Asteroids really are an easier problem: celestial mechanics in vacuum are pretty stable, we have the Moon providing a record of past cratering to calibrate on, etc. There’s still uncertainty about the technology of asteroid deflection (e.g. its potential for military use, or to incite conflict), but overall it’s perhaps the most tractable risk for analysis since the asteroids themselves don’t depend on recent events (save for some smallish anthropic shadow effects).
An analysis for engineered pathogens, where we have a lot of uncertainty about the difficulty of engineering various of diseases for maximum damage, and how the technology for detection, treatment and prevention will keep pace. We can make generalizations based on existing diseases and their evolutionary dynamics (selection for lower virulence over time with person-to-person transmission, etc), current public health measures, etc, the rarity of the relevant motivations, etc, but you’re still left with many more places where you can’t just plug in well-established numbers and crank forward.
You can still give probability estimates, and plug in well-understood past data where you can, but you can’t get asteroid-level exactitude.
The difference is that we understand both asteroids and particle physics far better than we do intelligence, and there is precedence for both asteroid impacts and high energy particle collisions (natural ones at far higher energy than in the LHC) while there is none for an engineered human level intelligence with access to its own source code.
So calculations of the kind you seem to be asking for just aren’t possible at this point (and calculations with exactly that level of evidence won’t be possible right up until it’s too late), while refutations of the kind LHC panic gets aren’t possible either. You should also note that Eliezer takes LHC panic more serious than most non-innumerate people.

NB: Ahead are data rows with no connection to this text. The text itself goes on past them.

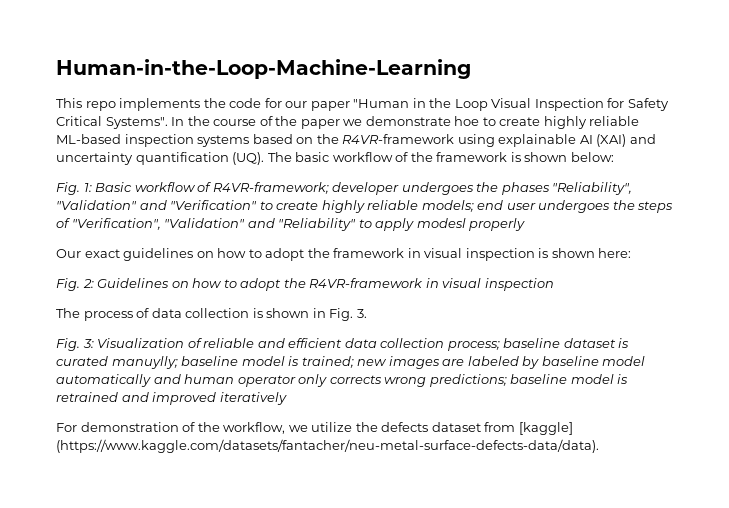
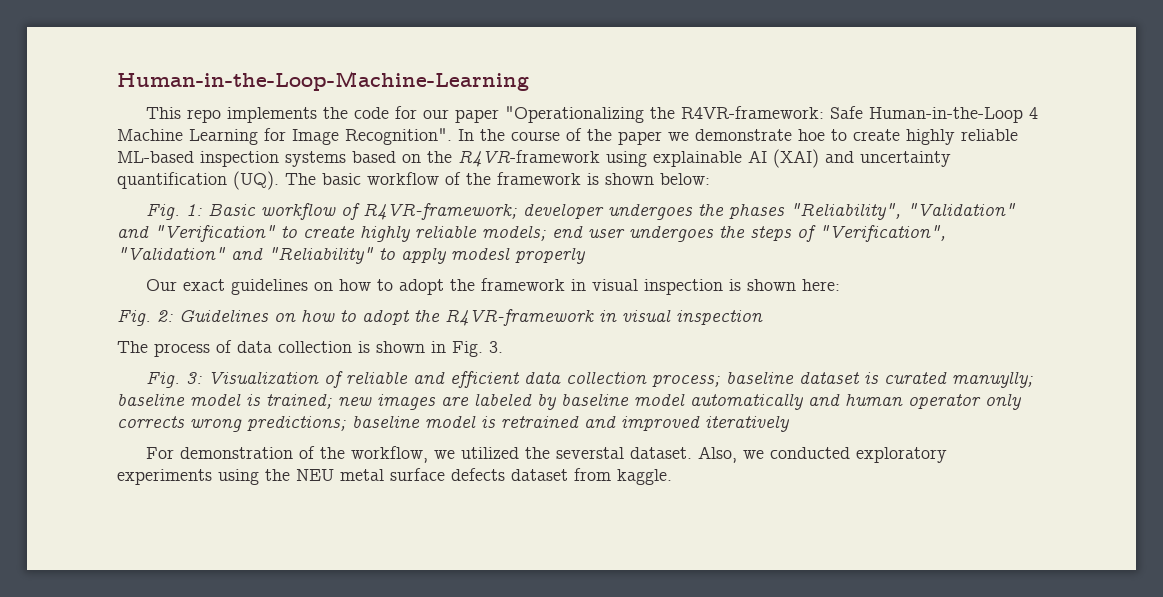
- This repo implements the code for our paper "Human in the Loop Visual Inspection for Safety Critical Systems".
+ This repo implements the code for our paper "Operationalizing the R4VR-framework: Safe Human-in-the-Loop 4 Machine Learning for Image Recognition".
- For demonstration of the workflow, we utilize the defects dataset from [kaggle] (https://www.kaggle.com/datasets/fantacher/neu-metal-surface-defects-data/data).
+ For demonstration of the workflow, we utilized the severstal dataset. Also, we conducted exploratory experiments using the NEU metal surface defects dataset from kaggle.

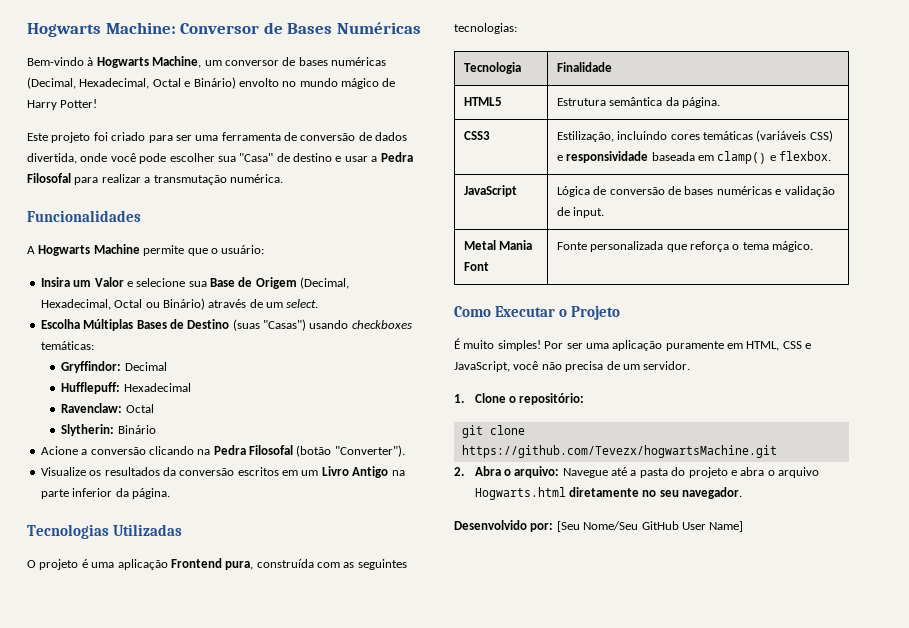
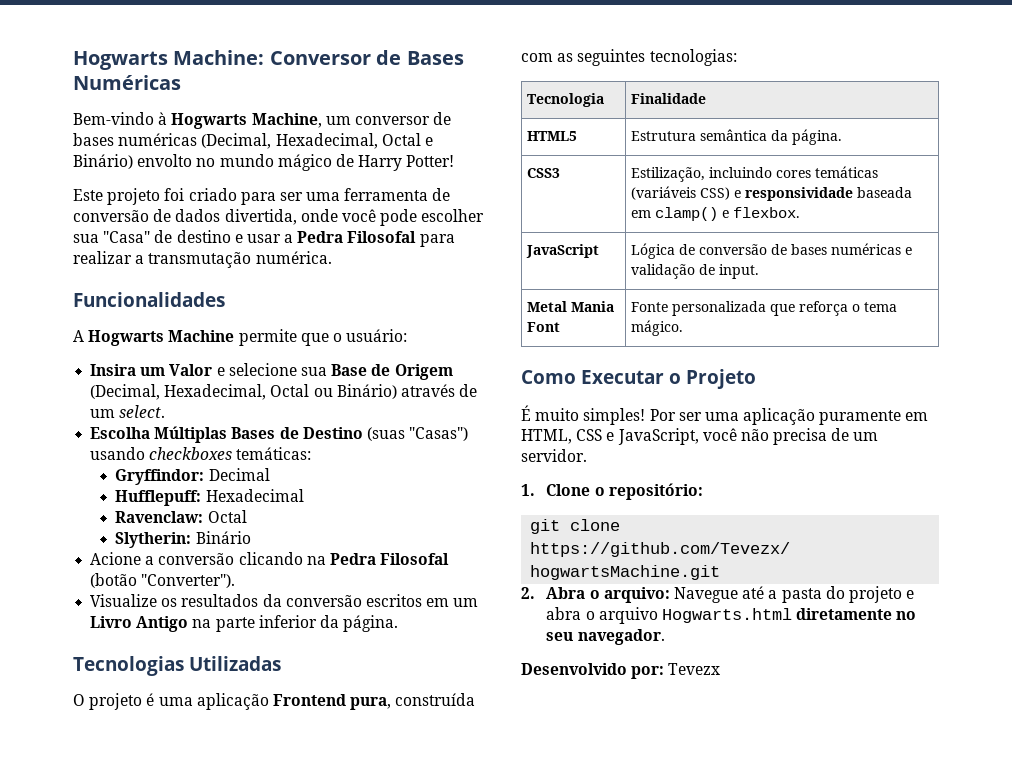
- Desenvolvido por: [Seu Nome/Seu GitHub User Name]
+ Desenvolvido por: Tevezx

But if you want some calculation anyway: Let’s assume there is a 1% chance of extinction by uFAI within the next 100 years. Let’s also assume that spending $10 million per year (in 2010 dollars, adjusting for inflation) allows us to reduce that risk by 10%, just by the dangers of uFAI being in the public eye and people being somewhat more cautious, and taking the right sort of caution instead of worrying about Skynet or homicidal robots. So $1 billion saves about an expected 1 million lives, a cost of $ 1000 per life, which is about the level of the most efficient conventional charities. And that’s with Robins low-balling estimate (which was for a more specific case, not uFAI extinction in general, so even Robin would likely estimate a higher chance in the case considered) and assuming that FAI research won’t succeed.
So calculations of the kind you seem to be asking for just aren’t possible at this point …
I’m asking for whatever calculations should lead people to donate most of their money to the SIAI or get nightmares from stories of distant FAI’s. Surely there must be something to outweigh the lack of evidence, or on what basis has anyone decided to take things serious?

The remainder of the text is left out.